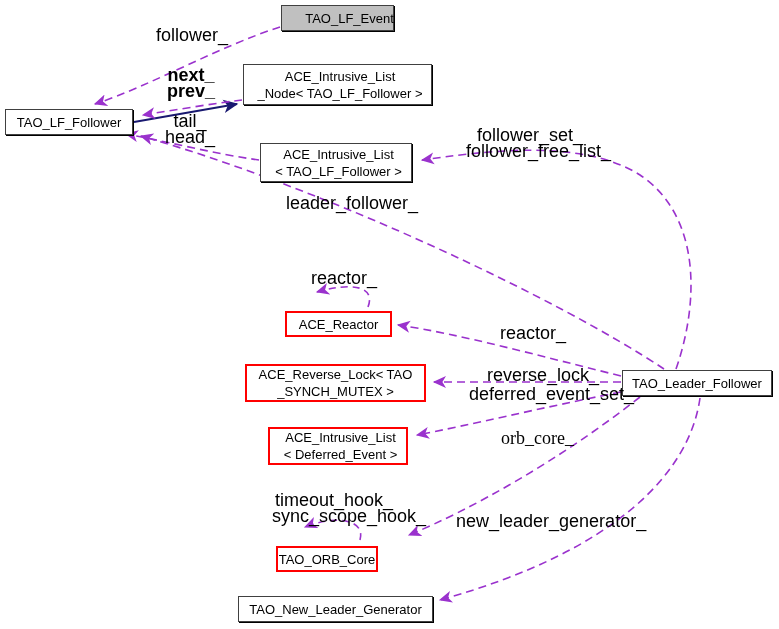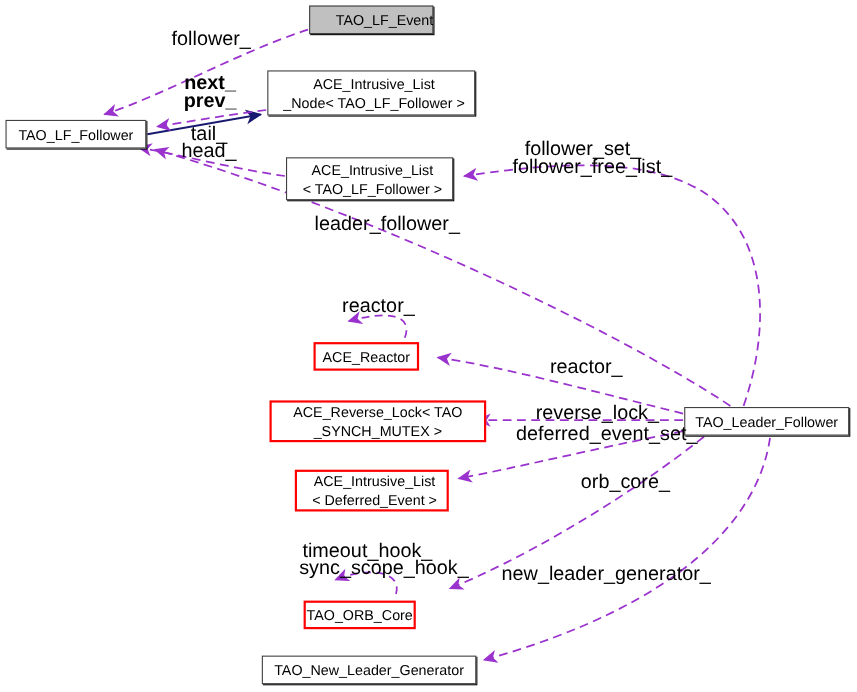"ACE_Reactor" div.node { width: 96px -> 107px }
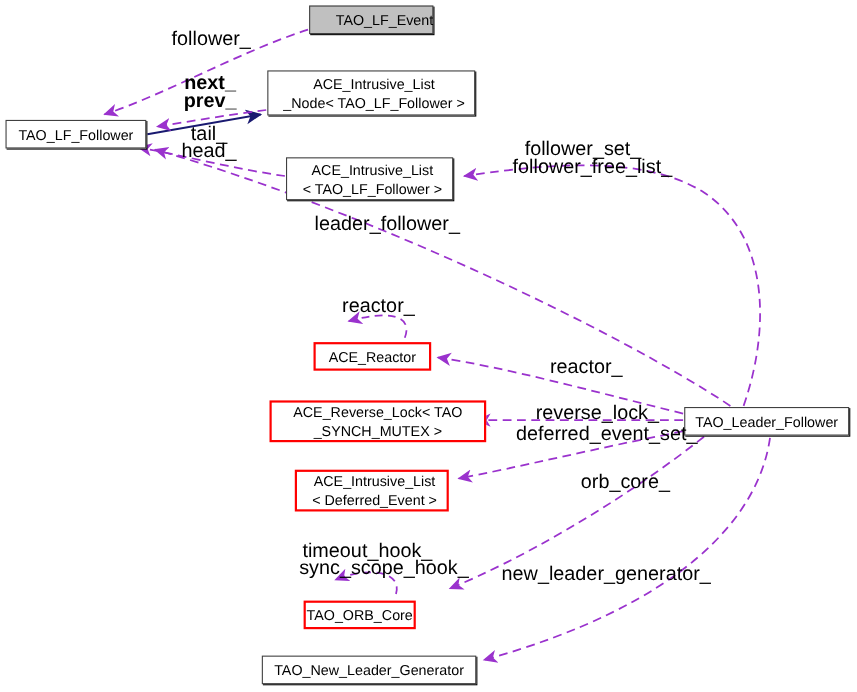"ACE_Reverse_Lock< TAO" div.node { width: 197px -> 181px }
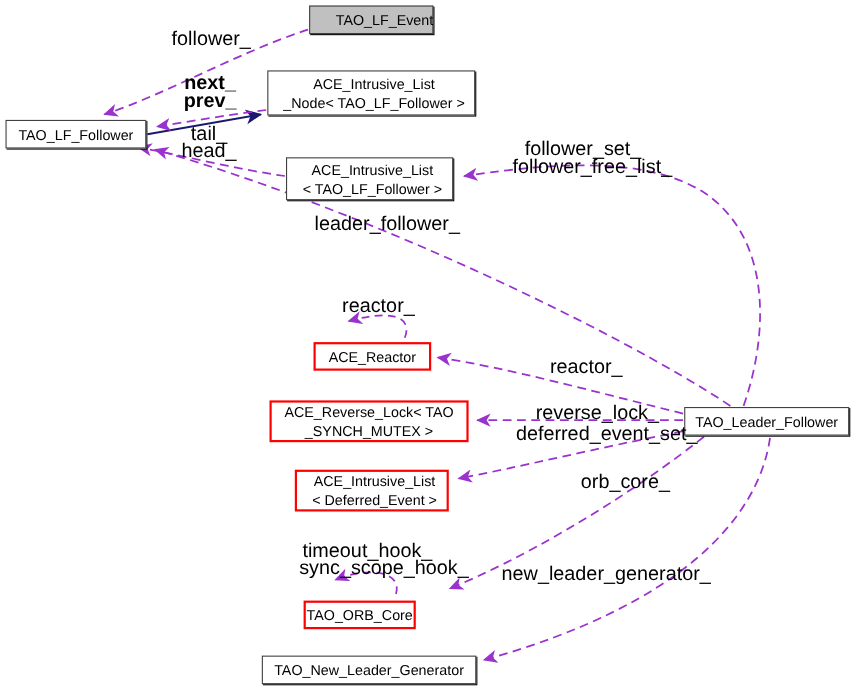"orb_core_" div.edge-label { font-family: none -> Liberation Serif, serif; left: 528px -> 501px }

* * *

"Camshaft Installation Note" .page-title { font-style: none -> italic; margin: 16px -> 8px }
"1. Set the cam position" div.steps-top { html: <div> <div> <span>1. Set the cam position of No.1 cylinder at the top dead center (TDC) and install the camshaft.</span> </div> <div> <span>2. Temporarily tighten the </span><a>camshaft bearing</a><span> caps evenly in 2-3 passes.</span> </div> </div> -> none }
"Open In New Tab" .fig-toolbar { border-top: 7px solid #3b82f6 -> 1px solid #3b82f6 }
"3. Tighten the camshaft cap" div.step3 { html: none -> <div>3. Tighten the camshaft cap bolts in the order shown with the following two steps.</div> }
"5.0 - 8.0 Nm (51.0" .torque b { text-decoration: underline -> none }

▸ Description of the task
Could you repeat, exactly, only the lines above starting at the one that has "width: 96px ->" and stopping after the one that has "font-family: none ->", without the pictures?

▸ Written reply
"ACE_Reactor" div.node { width: 96px -> 107px }
"ACE_Reverse_Lock< TAO" div.node { width: 197px -> 181px }
"orb_core_" div.edge-label { font-family: none -> Liberation Serif, serif; left: 528px -> 501px }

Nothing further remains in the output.